The means for emitting the cooling oil further comprise a plurality
of valves 9 which activate/deactivate the delivery of the cooling
oil. Each one of these valves 9 has the function to allow/stop the
delivery of cooling oil by means of a corresponding nozzle 10.
According to a possible embodiment, the valves 9 may be solenoid
valves, for example of the type used for injecting liquid fuel in
the intake manifolds of the controlled ignition engines.
Alternatively, the activation/deactivation valves 9 may be
manually, electrically, or pneumatically activated. The emitting
means indicated above are controlled by a control unit, which is
preferably integrated in the main ECU (Electronic Control Unit) of
the engine, which collects the signals, generated by the different
sensors, that are characteristics of the operating conditions of
the engine. In particular, the control unit (indicated by ECU in
FIG. 3) has the function of activating/deactivating each valve 9
firstly as a function of the "stroke" (upward or downward) of the
corresponding piston. On this point, the control unit ECU is
connected to each valve 9, so that it can generate corresponding
signals (indicated by Ci in FIG. 3) suitable to activate/deactivate
each valve 9, in order to allow/stop the oil delivery.
[0030] Considering, for example, a six-cylinder internal combustion
engine, as it is known in the art, when three pistons perform an
upward stroke, the other three pistons perform a downward stroke.

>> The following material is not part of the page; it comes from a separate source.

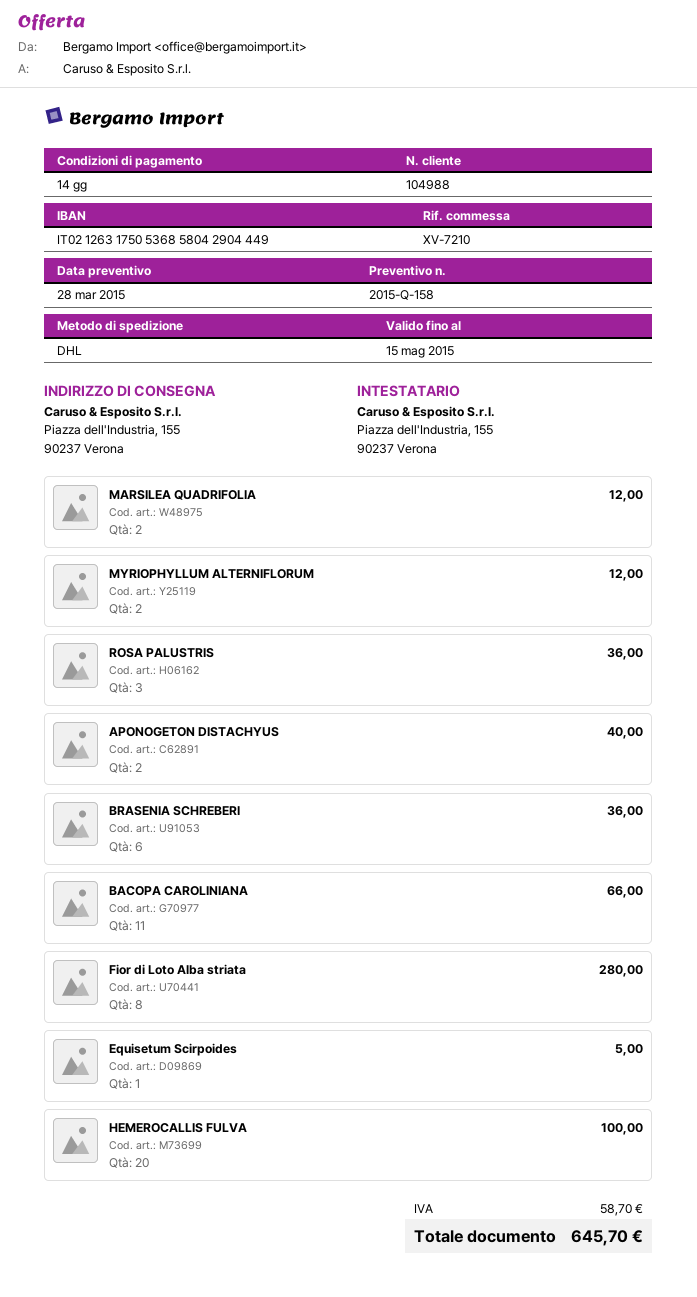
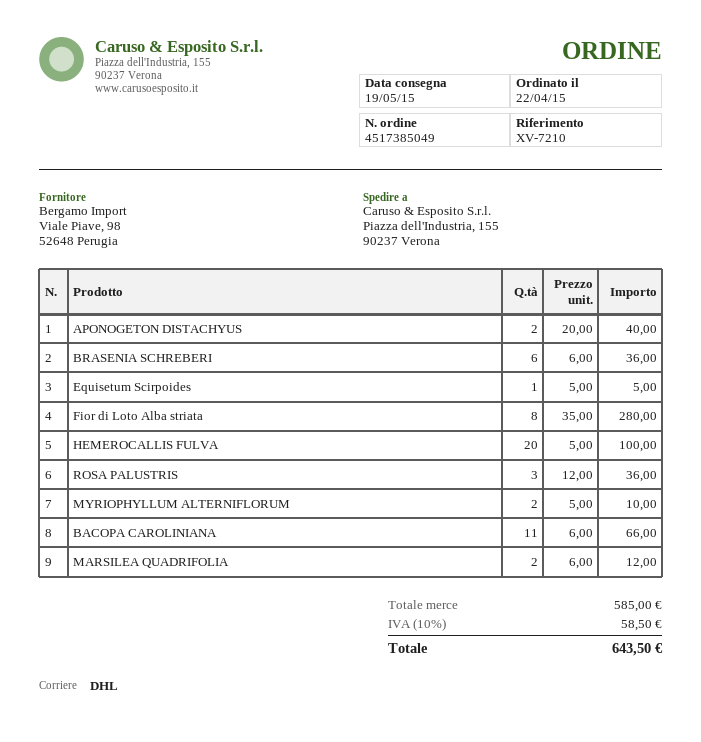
MYRIOPHYLLUM ALTERNIFLORUM: 2 for 12.00 -> 2 for 10.00
tax: 58.70 -> 58.50
total: 645.70 -> 643.50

Thus, in such condition, the control unit commands the activation
of the three valves corresponding to the three pistons performing
an upward stroke and their respective three nozzles will be
activated, while it deactivates the three valves corresponding to
the three pistons performing a downward stroke, whose nozzles 10
will be deactivated. As schematized in FIG. 3, the strokes of the
pistons (upward and downward) are detected by a stroke sensor 5
(which for example reads a phonic wheel) which detects the angular
position of the engine crankshaft 7 and transmits a corresponding
signal Sp to the control unit ECU.
[0031] According to the present invention, the control unit of the
emitting means calculates, as a function of the engine operating
parameters, a minimum flow rate of cooling oil that has to be
overall delivered to each piston by the emitting means themselves
during the respective upward stroke. The expression "minimum flow
rate" of the oil refers to a flow rate that is sufficient to ensure
the cooling of the piston during a whole cycle within the cylinder,
the term "cycle" meaning an upward stroke and a subsequent downward
stroke of the piston itself. In particular, such minimum flow rate
is calculated at least as a function of the speed of rotation of
the drive shaft and/or as a function of the load conditions of the
engine itself. It can be observed that, being the operating
conditions and the engine equal, the value of the instant minimum
flow rate mentioned above will be twice the flow rate that is
usually delivered in the traditional solutions during the upward
stroke only. As a consequence, the present invention allows to
recuperate an amount of energy twice the amount of the traditional
solutions during the upward stroke.
[0032] In a preferred embodiment of the invention, the control unit
ECU calculates the value of the minimum flow rate indicated above
also as a function of the absolute pressure and of the temperature
of the oil within the cooling circuit. The absolute pressure is
detected by a respective sensor which generates a corresponding
input signal (indicated by S1 in FIG. 3) in the control unit. In an
alternative embodiment, the control unit ECU might calculate the
value of the minimum flow rate also as a function of the intake
pressure of the air within the pistons.
[0033] The control unit according to the invention calculates, as a
function of such minimum flow rate, the minimum activation time of
the emitting means, that is enough to allow the delivery of the
minimum flow rate during the upward stroke of the pistons. The
expression "minimum activation time" refers to the interval of time
wherein the emitting means have to maintain their activation mode
in order to allow the delivery of the minimum flow rate of cooling
oil. On this point it can be observed that the control unit ECU
calculates such minimum activation time as a function of the flow
rate of the circulation pump 4 of the cooling oil in the
circuit.
[0034] According to a first possible actuation mode, the means for
emitting cooling oil are configured so that they can emit, during
the minimum activation time, a jet having a variable flow rate.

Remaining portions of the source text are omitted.